** Opening DATA FOR THIS TASK block **
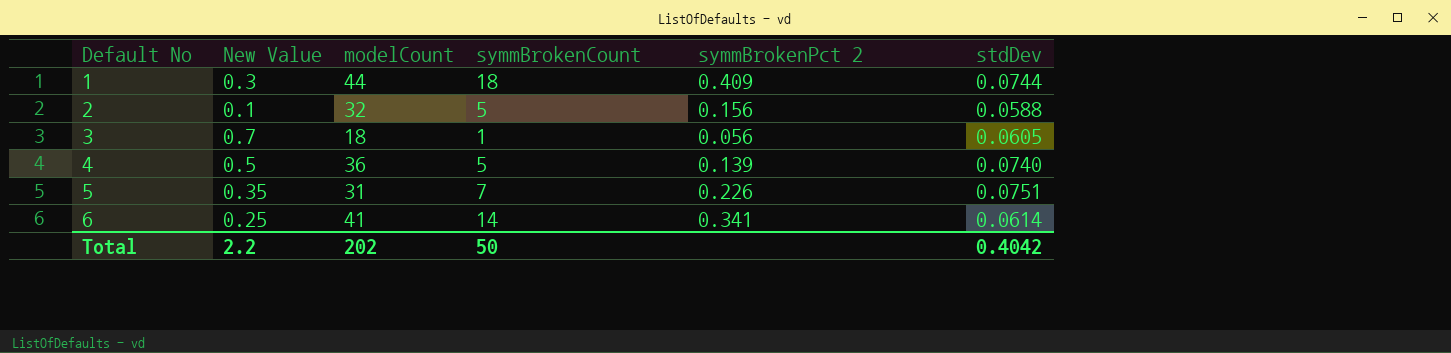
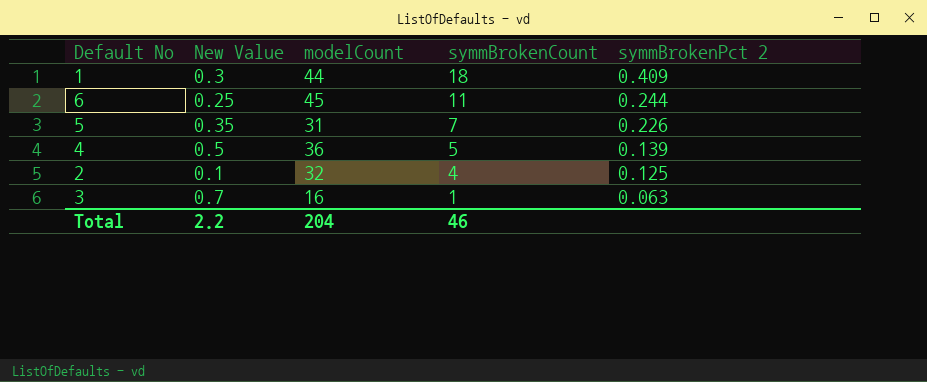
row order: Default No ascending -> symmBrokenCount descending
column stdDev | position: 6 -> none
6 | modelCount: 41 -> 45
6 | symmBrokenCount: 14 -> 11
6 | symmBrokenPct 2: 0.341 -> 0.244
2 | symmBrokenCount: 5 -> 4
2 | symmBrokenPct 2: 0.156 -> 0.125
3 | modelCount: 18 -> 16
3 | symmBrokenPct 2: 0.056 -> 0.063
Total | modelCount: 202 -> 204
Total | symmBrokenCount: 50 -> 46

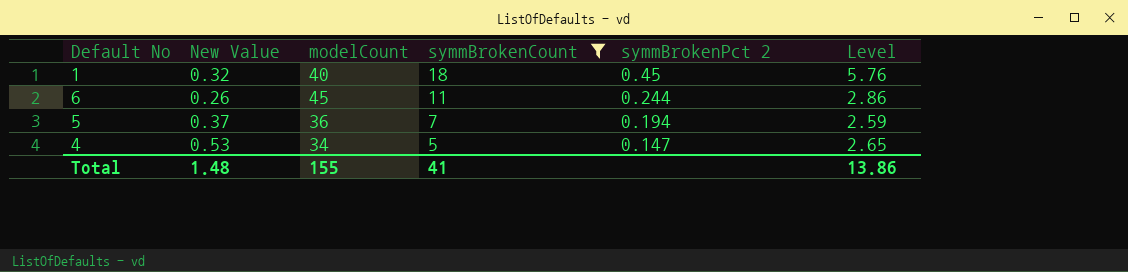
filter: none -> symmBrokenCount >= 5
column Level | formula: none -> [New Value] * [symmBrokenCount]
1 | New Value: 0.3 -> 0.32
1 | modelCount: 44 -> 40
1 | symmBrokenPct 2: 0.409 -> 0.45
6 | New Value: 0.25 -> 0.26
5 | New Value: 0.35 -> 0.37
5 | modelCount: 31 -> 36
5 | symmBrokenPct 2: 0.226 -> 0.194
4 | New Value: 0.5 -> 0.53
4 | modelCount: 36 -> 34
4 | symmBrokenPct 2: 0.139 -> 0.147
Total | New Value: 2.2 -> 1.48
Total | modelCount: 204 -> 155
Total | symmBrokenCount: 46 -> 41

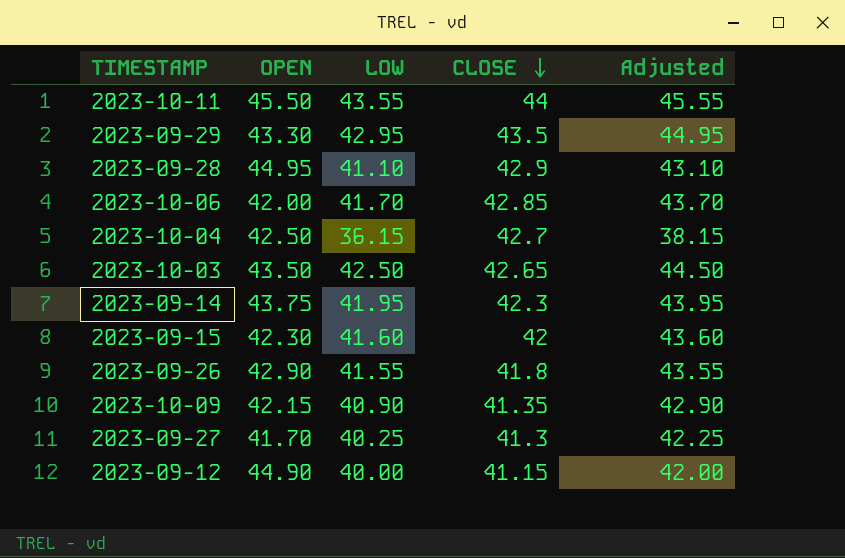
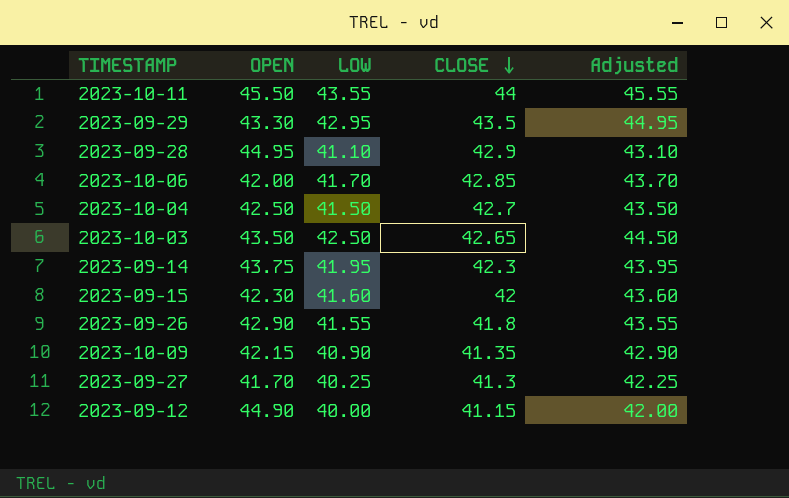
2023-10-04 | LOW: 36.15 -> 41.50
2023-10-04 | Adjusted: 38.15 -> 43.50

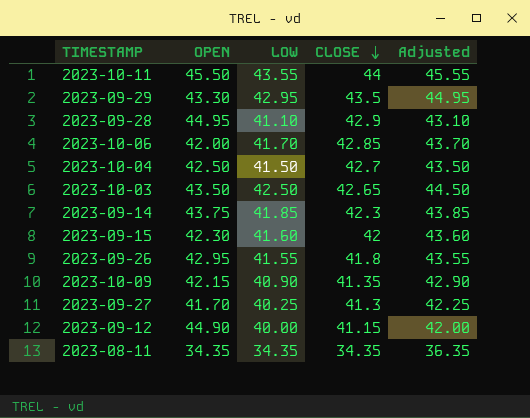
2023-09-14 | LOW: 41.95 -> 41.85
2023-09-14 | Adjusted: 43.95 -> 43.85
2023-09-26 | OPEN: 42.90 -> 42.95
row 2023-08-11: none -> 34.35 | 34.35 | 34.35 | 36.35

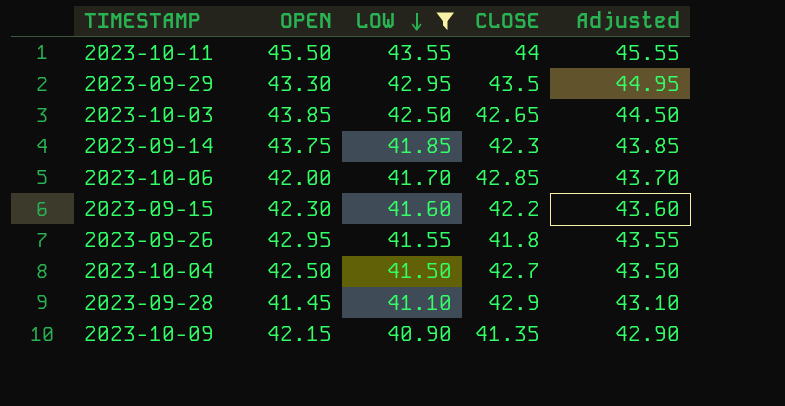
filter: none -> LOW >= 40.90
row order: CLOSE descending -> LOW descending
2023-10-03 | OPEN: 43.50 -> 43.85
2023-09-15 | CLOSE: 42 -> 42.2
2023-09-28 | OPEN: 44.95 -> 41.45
** Closing DATA FOR THIS TASK block **
Print all the entries again exactly as written, but without the pictures.

> _SOLUTION TO THE EXERCISE_
row order: Default No ascending -> symmBrokenCount descending
column stdDev | position: 6 -> none
6 | modelCount: 41 -> 45
6 | symmBrokenCount: 14 -> 11
6 | symmBrokenPct 2: 0.341 -> 0.244
2 | symmBrokenCount: 5 -> 4
2 | symmBrokenPct 2: 0.156 -> 0.125
3 | modelCount: 18 -> 16
3 | symmBrokenPct 2: 0.056 -> 0.063
Total | modelCount: 202 -> 204
Total | symmBrokenCount: 50 -> 46

filter: none -> symmBrokenCount >= 5
column Level | formula: none -> [New Value] * [symmBrokenCount]
1 | New Value: 0.3 -> 0.32
1 | modelCount: 44 -> 40
1 | symmBrokenPct 2: 0.409 -> 0.45
6 | New Value: 0.25 -> 0.26
5 | New Value: 0.35 -> 0.37
5 | modelCount: 31 -> 36
5 | symmBrokenPct 2: 0.226 -> 0.194
4 | New Value: 0.5 -> 0.53
4 | modelCount: 36 -> 34
4 | symmBrokenPct 2: 0.139 -> 0.147
Total | New Value: 2.2 -> 1.48
Total | modelCount: 204 -> 155
Total | symmBrokenCount: 46 -> 41

2023-10-04 | LOW: 36.15 -> 41.50
2023-10-04 | Adjusted: 38.15 -> 43.50

2023-09-14 | LOW: 41.95 -> 41.85
2023-09-14 | Adjusted: 43.95 -> 43.85
2023-09-26 | OPEN: 42.90 -> 42.95
row 2023-08-11: none -> 34.35 | 34.35 | 34.35 | 36.35

filter: none -> LOW >= 40.90
row order: CLOSE descending -> LOW descending
2023-10-03 | OPEN: 43.50 -> 43.85
2023-09-15 | CLOSE: 42 -> 42.2
2023-09-28 | OPEN: 44.95 -> 41.45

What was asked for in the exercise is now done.